Some of this might not matter, I know.  I left out reporting/scheduling, presuming these have no impact.

The results I get are:

*PROCESS\4d8\superantispyware.exe\5230000\990000 | High | Threat: Win32:Vundo-gen61 [Adw]
*PROCESS\4d8\superantispyware.exe\17140000\400000 | High | Threat: Win32:Wimpixo [Trj]
*PROCESS\4d8\superantispyware.exe\18910000\800000 | High | Threat: Win32:Autorun-AKO [Wrm]
*PROCESS\4d8\superantispyware.exe\1a0e0000\8f5000 | High | Threat: Win32:Cutwail-T [Trj]

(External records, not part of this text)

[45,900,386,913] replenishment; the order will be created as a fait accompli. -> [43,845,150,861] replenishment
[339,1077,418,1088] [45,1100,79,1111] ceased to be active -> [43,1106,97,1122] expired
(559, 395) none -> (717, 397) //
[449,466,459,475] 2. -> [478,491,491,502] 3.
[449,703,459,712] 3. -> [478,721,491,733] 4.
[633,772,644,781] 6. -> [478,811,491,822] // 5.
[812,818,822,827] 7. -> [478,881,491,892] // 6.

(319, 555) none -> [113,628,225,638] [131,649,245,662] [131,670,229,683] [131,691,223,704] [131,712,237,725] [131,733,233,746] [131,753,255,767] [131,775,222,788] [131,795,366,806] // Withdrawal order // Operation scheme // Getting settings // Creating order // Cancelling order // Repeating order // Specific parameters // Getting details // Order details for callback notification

If I uncheck "Ignore virus targeting," then these threats are not reported.

[DavidR]

I'm still not sure what scan you did to have applied all those changes
All of the default scans have names which one did you use and modify (or did you create a custom scan) as many of those settings are not enabled

As I said I ran QuickStartupMem scans with the sensitivity set High and Ignore Virus targeting set, yet I didn't get any alerts, so whilst the Ignore virus targeting has the side effect of finding virus signature files in memory, there must in this case be other options that you have set to have got an alert when I didn't.

I really don't know where to start as the changes you have made are many and I don't know what combination with the Ignore virus targeting would have triggered it. Since there is no restore defaults I'm loath to go playing with all the combinations to get to the bottom of it and then try to set everything back as it was.

[jsk]

DavidR,

This was a custom scan -- thus the name "test."  If one creates a custom scan, one can alter the settings for that scan as I described above without worrying about interfering with the settings of the standard scans.  Thanks for the input.  I still wonder why SAS would hold these signatures in memory in an unencrypted form.  Perhaps they represent threats that SAS considers the most active on the net, and the program keeps the associated signatures "at the ready" to combat them.

[DavidR]

Some other security applications also do, windows defender is one and I'm not sure if MBAM also does, effectively by loading the signature files into memory it speeds up any scan although it can cause some concern where resident AV scan memory.

The Ignore Virus Targeting discloses this particular bad habit. For me the actual naming of this option is very poor as many would think that it would actually ignore something when in fact it scans more deeply.

Ignore virus targeting - if this box is checked, all files will be tested against all of the current virus definitions. If it is not checked, files will be tested only against those viruses that target the particular type of file, for example, the program will not look for viruses that normally affect files with a ".exe" extension, in files with a ".com" extension.